→ **WORK ITEM**
Copy everything in the listing below word for word, apart from any images.

----------------------------------------

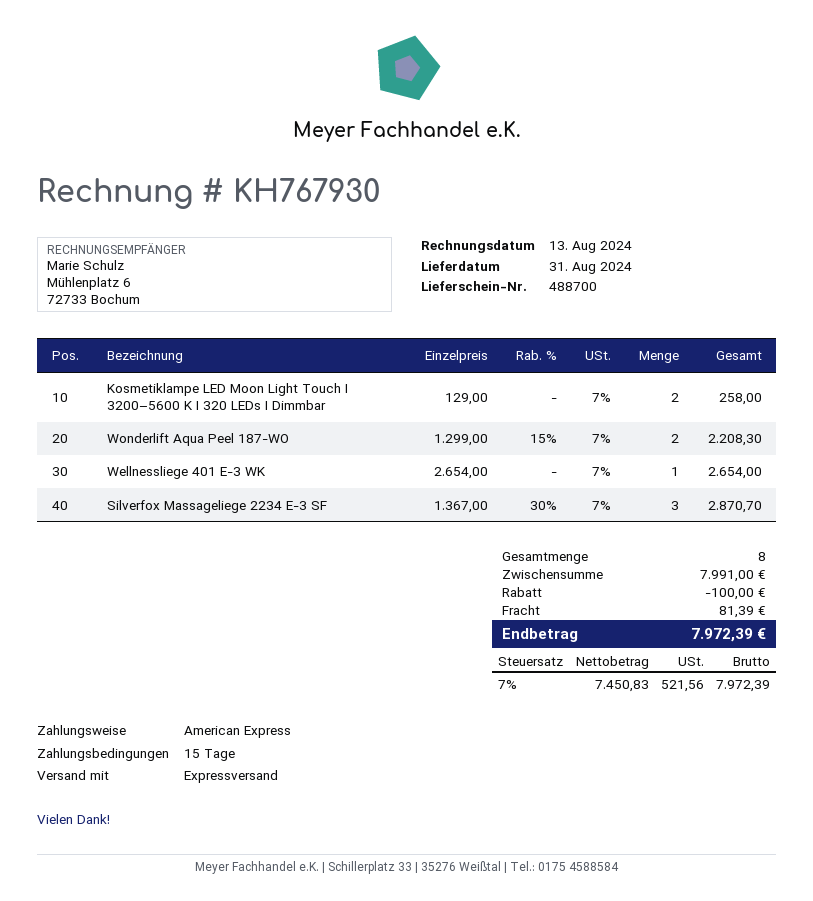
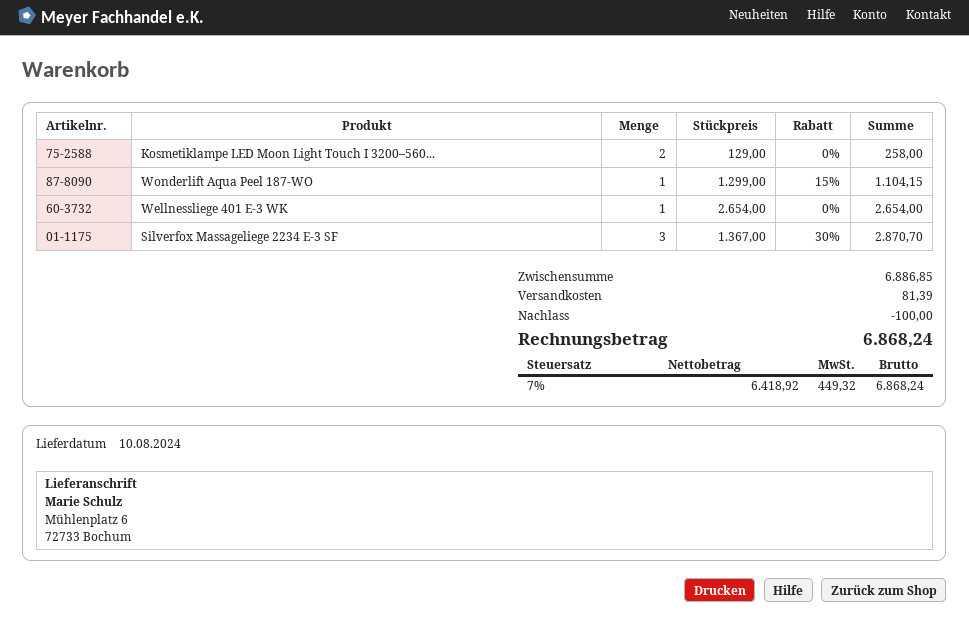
delivery date: 2024-08-31 -> 2024-08-10
Wonderlift Aqua Peel 187-WO: 2 x 1299.00 - 15% = 2208.30 -> 1 x 1299.00 - 15% = 1104.15
subtotal: 7991.00 -> 6886.85
net: 7450.83 -> 6418.92
tax: 7% = 521.56 -> 7% = 449.32
total: 7972.39 -> 6868.24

----------------------------------------

→ **ANSWER FOR THE TASK**
delivery date: 2024-08-31 -> 2024-08-10
Wonderlift Aqua Peel 187-WO: 2 x 1299.00 - 15% = 2208.30 -> 1 x 1299.00 - 15% = 1104.15
subtotal: 7991.00 -> 6886.85
net: 7450.83 -> 6418.92
tax: 7% = 521.56 -> 7% = 449.32
total: 7972.39 -> 6868.24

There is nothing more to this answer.